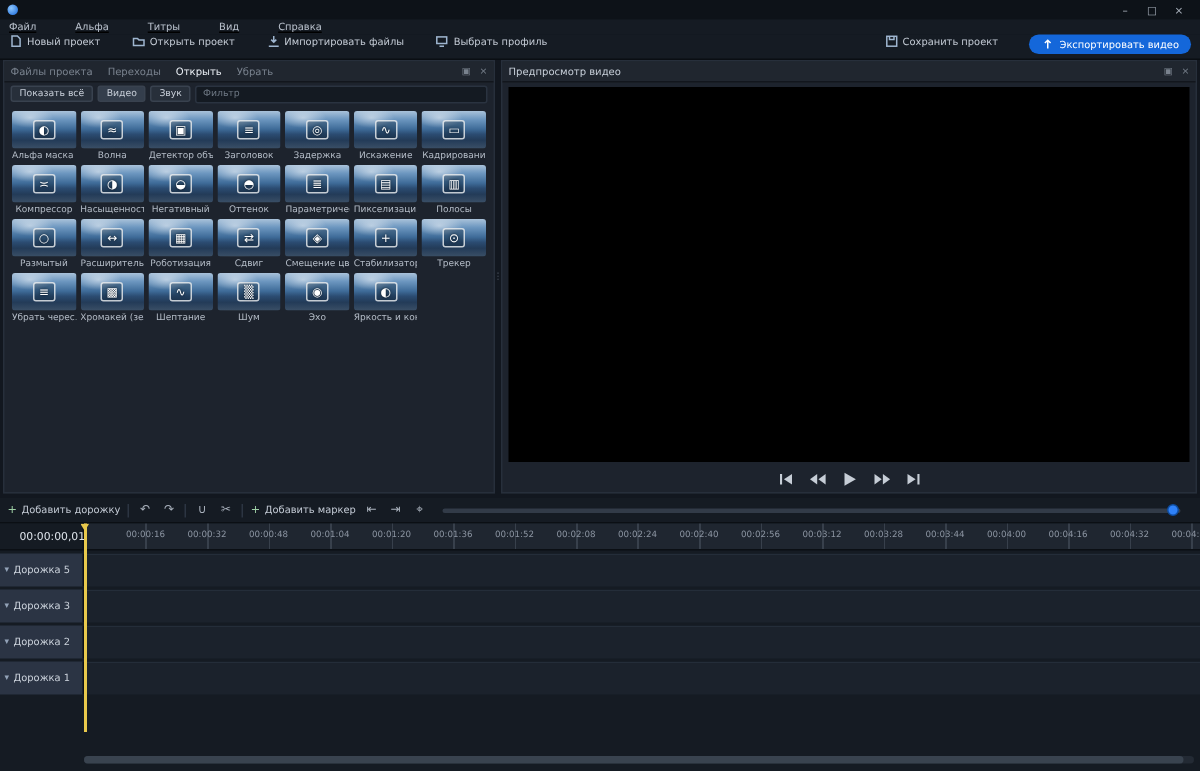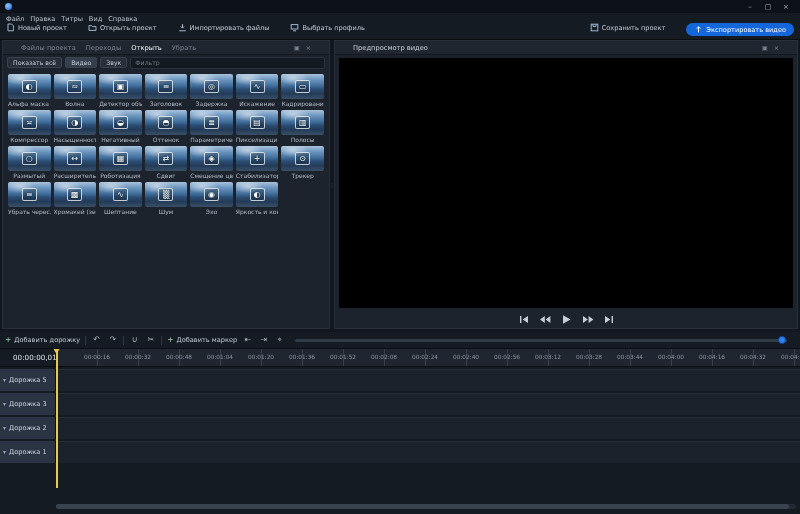--- a/index.html
+++ b/index.html
@@ -14,7 +14,7 @@
   .win-btn{width:18px;height:12px;display:flex;align-items:center;justify-content:center;font-size:7px;color:#aab2bd;}
 
   
-  .menubar{position:absolute;top:13px;left:0;right:0;height:10px;background:#151b23;display:flex;align-items:flex-end;gap:6px;padding:0 6px;}
+  .menubar{position:absolute;top:13px;left:0;right:0;height:10px;background:#151b23;display:flex;align-items:center;gap:26px;padding:0 6px;text-decoration:underline;}
   .menu-item{font-size:6.6px;color:#bac2cd;}
 
   

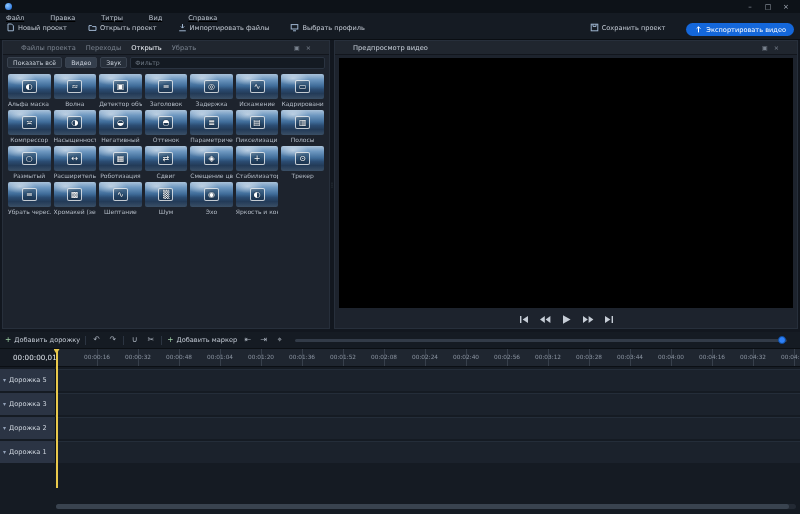--- a/index.html
+++ b/index.html
@@ -105,7 +105,7 @@
 
   <div class="menubar">
       <span class="menu-item">Файл</span>
-      <span class="menu-item">Правка</span>
+      <span class="menu-item">Альфа</span>
       <span class="menu-item">Титры</span>
       <span class="menu-item">Вид</span>
       <span class="menu-item">Справка</span>

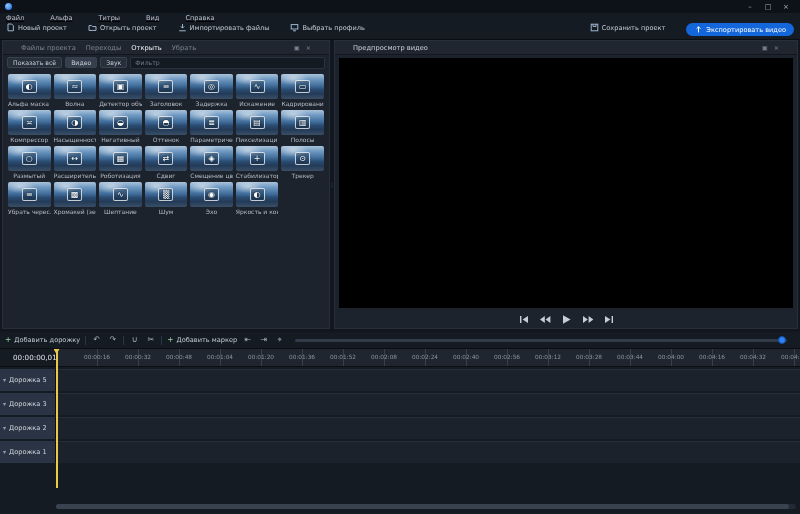--- a/index.html
+++ b/index.html
@@ -30,7 +30,7 @@
   .left-panel{width:326px;flex:0 0 auto;}
   .right-panel{flex:1;}
   .splitter{width:4px;display:flex;align-items:center;justify-content:center;color:#57606d;font-size:6px;}
-  .pheader{height:13px;background:#20262f;border-bottom:1px solid #12161d;display:flex;align-items:center;gap:10px;padding:0 18px;flex:0 0 auto;}
+  .pheader{height:13px;background:#20262f;border-bottom:1px solid #12161d;display:flex;align-items:center;gap:10px;padding:0 4px;flex:0 0 auto;}
   .ptab{font-size:6.7px;color:#79828e;white-space:nowrap;}
   .ptab.active{color:#e9eef4;}
   .pheader-title{font-size:6.7px;color:#c7cfd9;}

■ Your objective: Only the words belong in your copy: restate the data above exactly and leave the images out.

■ Solution to this problem:
--- a/index.html
+++ b/index.html
@@ -14,7 +14,7 @@
   .win-btn{width:18px;height:12px;display:flex;align-items:center;justify-content:center;font-size:7px;color:#aab2bd;}
 
   
-  .menubar{position:absolute;top:13px;left:0;right:0;height:10px;background:#151b23;display:flex;align-items:flex-end;gap:6px;padding:0 6px;}
+  .menubar{position:absolute;top:13px;left:0;right:0;height:10px;background:#151b23;display:flex;align-items:center;gap:26px;padding:0 6px;text-decoration:underline;}
   .menu-item{font-size:6.6px;color:#bac2cd;}
 
   

--- a/index.html
+++ b/index.html
@@ -105,7 +105,7 @@
 
   <div class="menubar">
       <span class="menu-item">Файл</span>
-      <span class="menu-item">Правка</span>
+      <span class="menu-item">Альфа</span>
       <span class="menu-item">Титры</span>
       <span class="menu-item">Вид</span>
       <span class="menu-item">Справка</span>

--- a/index.html
+++ b/index.html
@@ -30,7 +30,7 @@
   .left-panel{width:326px;flex:0 0 auto;}
   .right-panel{flex:1;}
   .splitter{width:4px;display:flex;align-items:center;justify-content:center;color:#57606d;font-size:6px;}
-  .pheader{height:13px;background:#20262f;border-bottom:1px solid #12161d;display:flex;align-items:center;gap:10px;padding:0 18px;flex:0 0 auto;}
+  .pheader{height:13px;background:#20262f;border-bottom:1px solid #12161d;display:flex;align-items:center;gap:10px;padding:0 4px;flex:0 0 auto;}
   .ptab{font-size:6.7px;color:#79828e;white-space:nowrap;}
   .ptab.active{color:#e9eef4;}
   .pheader-title{font-size:6.7px;color:#c7cfd9;}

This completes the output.